▸ **EXERCISE DESCRIPTION**
Starting at the top of the records below, write out each line exactly as it stands, stopping after the line with "html: <span>MEN’S TO"; exclude the pictures.

▸ **EXTRACTED DATA**
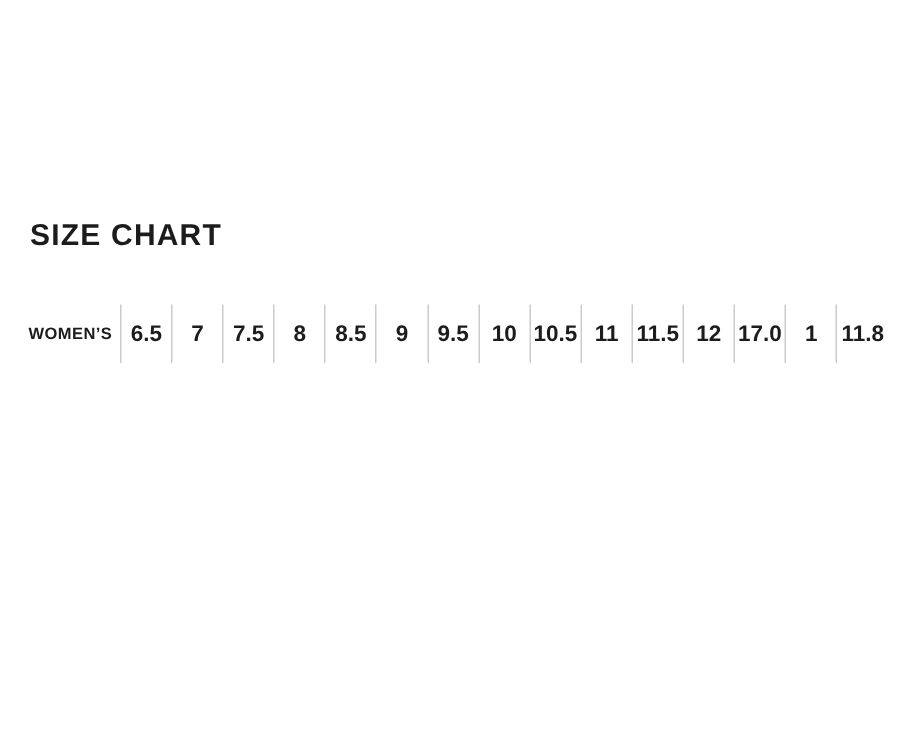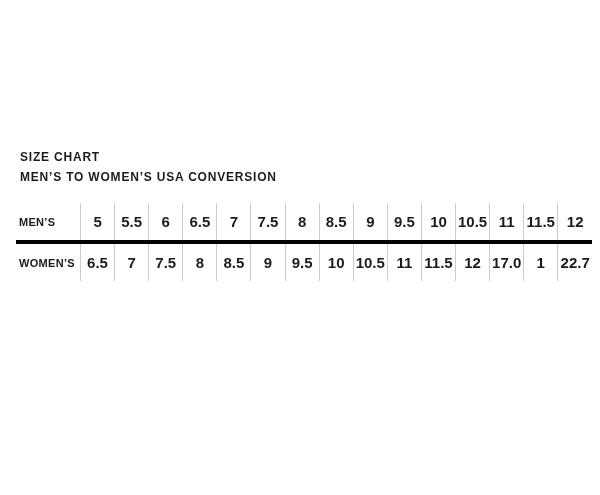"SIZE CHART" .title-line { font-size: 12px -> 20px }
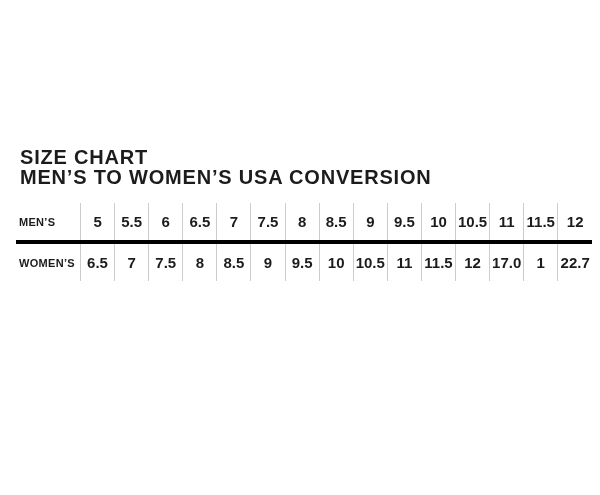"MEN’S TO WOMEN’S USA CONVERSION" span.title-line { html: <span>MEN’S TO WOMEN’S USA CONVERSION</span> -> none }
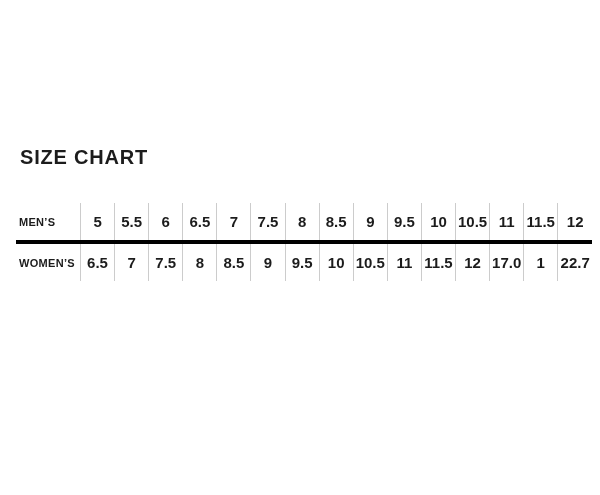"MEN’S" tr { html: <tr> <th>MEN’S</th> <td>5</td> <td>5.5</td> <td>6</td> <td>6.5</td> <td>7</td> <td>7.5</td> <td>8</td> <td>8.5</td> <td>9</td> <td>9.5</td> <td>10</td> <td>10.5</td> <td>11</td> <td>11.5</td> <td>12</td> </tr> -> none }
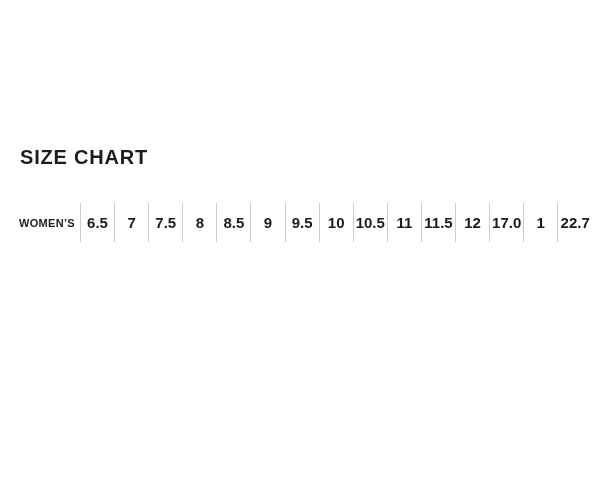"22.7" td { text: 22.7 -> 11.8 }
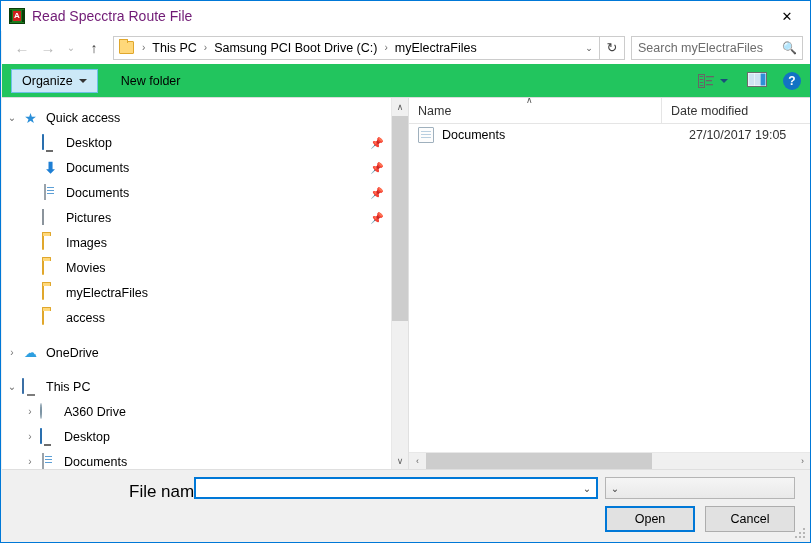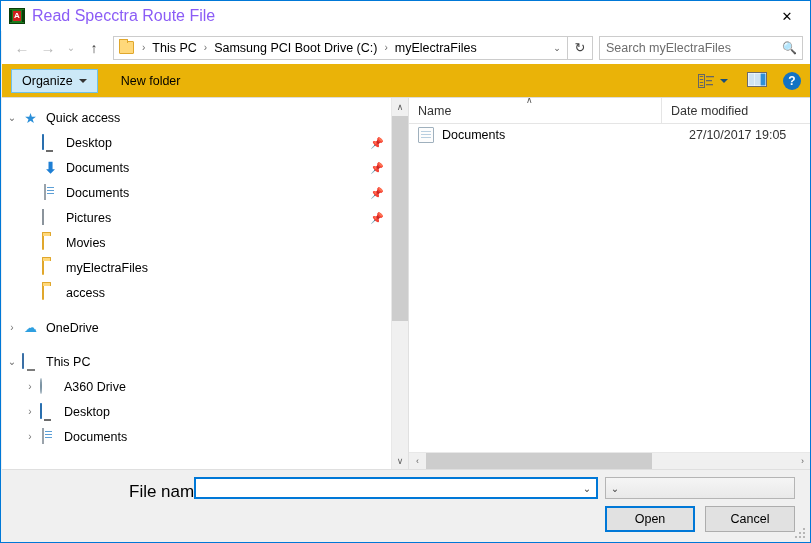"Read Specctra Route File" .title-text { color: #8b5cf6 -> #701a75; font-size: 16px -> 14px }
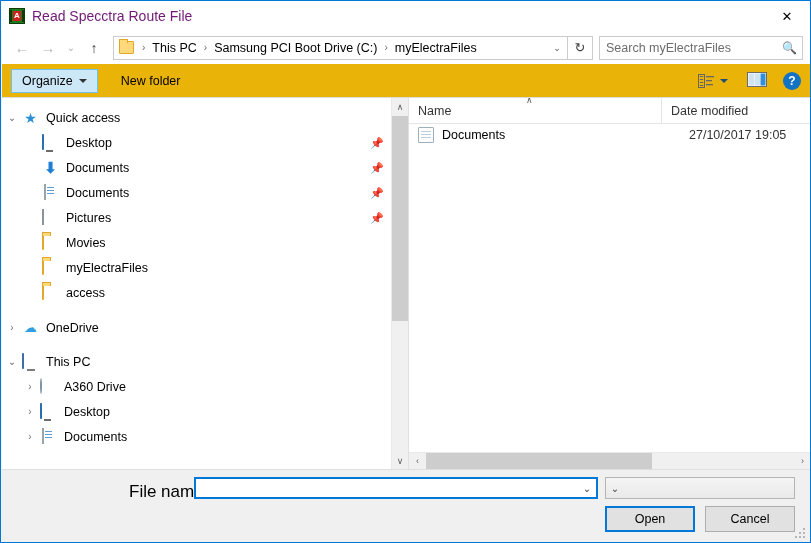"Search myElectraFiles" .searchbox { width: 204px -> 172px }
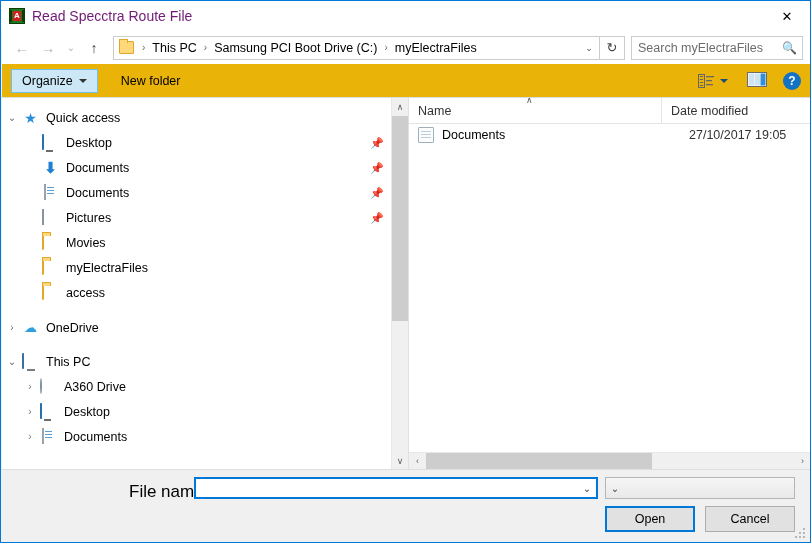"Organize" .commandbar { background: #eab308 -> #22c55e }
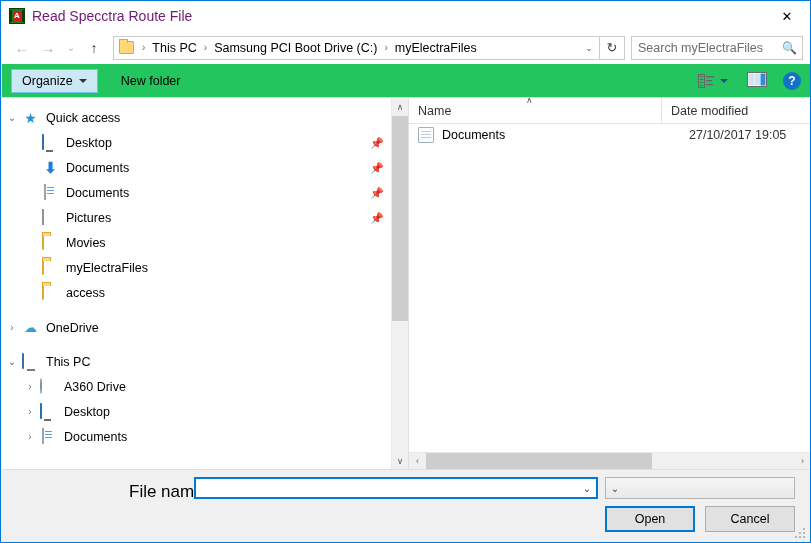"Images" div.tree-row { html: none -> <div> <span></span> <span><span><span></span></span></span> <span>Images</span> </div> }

▸ **EXPECTED ANSWER**
"SIZE CHART" .title-line { font-size: 12px -> 20px }
"MEN’S TO WOMEN’S USA CONVERSION" span.title-line { html: <span>MEN’S TO WOMEN’S USA CONVERSION</span> -> none }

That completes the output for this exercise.